Héritiers de colons terriens échoués sur une planète océanique, les humains de Thalassa se sont constitués en castes et apprennent à vivre avec un environnement difficile en s’appuyant sur les rares connaissances et artefacts qu’ils ont pu conserver de leurs ancêtres.

Jarvis est un chasseur ; son travail consiste à tuer les korqs qui menacent les pêcheurs. Mais les choses ne sont pas si simples et sa curiosité et son honnêteté conduiront à son ostracisation.
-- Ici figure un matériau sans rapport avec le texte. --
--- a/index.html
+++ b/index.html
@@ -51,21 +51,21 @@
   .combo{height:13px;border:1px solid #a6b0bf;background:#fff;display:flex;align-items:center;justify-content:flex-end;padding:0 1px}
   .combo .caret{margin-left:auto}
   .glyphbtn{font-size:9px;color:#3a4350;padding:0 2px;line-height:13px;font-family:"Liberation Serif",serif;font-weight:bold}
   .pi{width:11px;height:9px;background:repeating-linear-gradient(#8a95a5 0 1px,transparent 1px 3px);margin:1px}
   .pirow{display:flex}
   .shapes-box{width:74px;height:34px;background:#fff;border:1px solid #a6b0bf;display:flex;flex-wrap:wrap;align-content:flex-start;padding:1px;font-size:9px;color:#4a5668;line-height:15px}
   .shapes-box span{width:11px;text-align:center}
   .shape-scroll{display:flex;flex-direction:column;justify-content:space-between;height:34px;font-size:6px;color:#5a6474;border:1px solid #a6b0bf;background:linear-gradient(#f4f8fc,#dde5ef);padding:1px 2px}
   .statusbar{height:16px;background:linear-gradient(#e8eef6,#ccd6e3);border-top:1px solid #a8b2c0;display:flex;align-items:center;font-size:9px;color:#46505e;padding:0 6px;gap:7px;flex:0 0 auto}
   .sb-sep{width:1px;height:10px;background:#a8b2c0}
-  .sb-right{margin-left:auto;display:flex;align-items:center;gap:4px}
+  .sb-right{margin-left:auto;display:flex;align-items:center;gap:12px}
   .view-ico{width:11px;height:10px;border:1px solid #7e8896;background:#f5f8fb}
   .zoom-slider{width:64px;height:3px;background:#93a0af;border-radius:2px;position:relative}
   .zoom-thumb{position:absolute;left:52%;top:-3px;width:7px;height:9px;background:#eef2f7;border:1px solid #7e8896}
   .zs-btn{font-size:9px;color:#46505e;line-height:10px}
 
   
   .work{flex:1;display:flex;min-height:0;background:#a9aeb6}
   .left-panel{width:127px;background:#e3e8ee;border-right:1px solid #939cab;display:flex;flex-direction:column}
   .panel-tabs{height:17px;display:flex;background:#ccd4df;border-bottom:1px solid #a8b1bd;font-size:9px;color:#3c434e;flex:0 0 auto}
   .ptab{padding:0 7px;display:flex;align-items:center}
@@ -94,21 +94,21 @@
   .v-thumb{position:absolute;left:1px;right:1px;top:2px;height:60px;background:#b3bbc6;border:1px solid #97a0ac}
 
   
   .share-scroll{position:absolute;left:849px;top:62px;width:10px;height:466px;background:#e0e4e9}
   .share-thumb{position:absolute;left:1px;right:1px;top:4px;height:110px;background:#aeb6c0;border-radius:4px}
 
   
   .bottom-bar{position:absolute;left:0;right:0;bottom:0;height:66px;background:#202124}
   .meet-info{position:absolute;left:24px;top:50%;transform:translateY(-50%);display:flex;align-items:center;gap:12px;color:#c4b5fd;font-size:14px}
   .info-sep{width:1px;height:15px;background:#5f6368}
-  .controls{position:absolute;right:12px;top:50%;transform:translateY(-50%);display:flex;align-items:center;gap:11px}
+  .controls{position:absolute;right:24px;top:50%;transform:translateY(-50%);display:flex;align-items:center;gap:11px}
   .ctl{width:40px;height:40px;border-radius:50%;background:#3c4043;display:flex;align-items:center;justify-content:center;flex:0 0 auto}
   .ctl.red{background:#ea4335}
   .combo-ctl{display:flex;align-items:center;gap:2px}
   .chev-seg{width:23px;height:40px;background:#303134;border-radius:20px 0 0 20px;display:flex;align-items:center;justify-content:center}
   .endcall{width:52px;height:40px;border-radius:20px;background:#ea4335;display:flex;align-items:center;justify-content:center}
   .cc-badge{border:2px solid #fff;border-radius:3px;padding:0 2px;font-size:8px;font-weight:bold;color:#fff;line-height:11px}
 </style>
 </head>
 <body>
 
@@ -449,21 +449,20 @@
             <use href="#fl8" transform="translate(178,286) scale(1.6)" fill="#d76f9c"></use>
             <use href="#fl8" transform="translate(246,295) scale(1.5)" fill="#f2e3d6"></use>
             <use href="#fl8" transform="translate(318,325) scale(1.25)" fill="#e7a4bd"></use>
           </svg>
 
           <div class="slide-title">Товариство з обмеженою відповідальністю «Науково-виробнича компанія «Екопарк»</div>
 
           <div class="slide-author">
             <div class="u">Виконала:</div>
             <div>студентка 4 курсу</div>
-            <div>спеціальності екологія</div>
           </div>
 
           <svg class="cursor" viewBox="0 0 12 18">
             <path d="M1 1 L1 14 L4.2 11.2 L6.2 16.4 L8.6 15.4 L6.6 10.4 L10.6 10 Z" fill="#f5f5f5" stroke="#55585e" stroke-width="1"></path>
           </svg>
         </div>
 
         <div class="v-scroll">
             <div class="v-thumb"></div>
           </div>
Accompagné d’Uriale, une botaniste qui s’éprend rapidement de lui, et de Parson, un vieux philosophe errant, ses pas vont dès lors le mener dans le sillage des nomades, une communauté d’hommes libres et craints de tous les autres, avec lesquels il va tenter de percer les secrets de la planète et retrouver le savoir des premiers colons.

De son propre aveu, Christian Léourier n’était pas familier avec l’écriture pour la jeunesse quand il débuta ce cycle en 1972. De même l’auteur de cette chronique n’avait guère que Jules Verne en tête lorsqu’il imaginait ce à quoi elle devait ressembler. Or le cycle de Jarvis est d’une grande richesse, que ce soit par la variété des décors, du vocabulaire utilisé pour le peindre ou des êtres qui l’habitent. Tout juste pourrait-on critiquer la forme assez classique et linéaire des récits.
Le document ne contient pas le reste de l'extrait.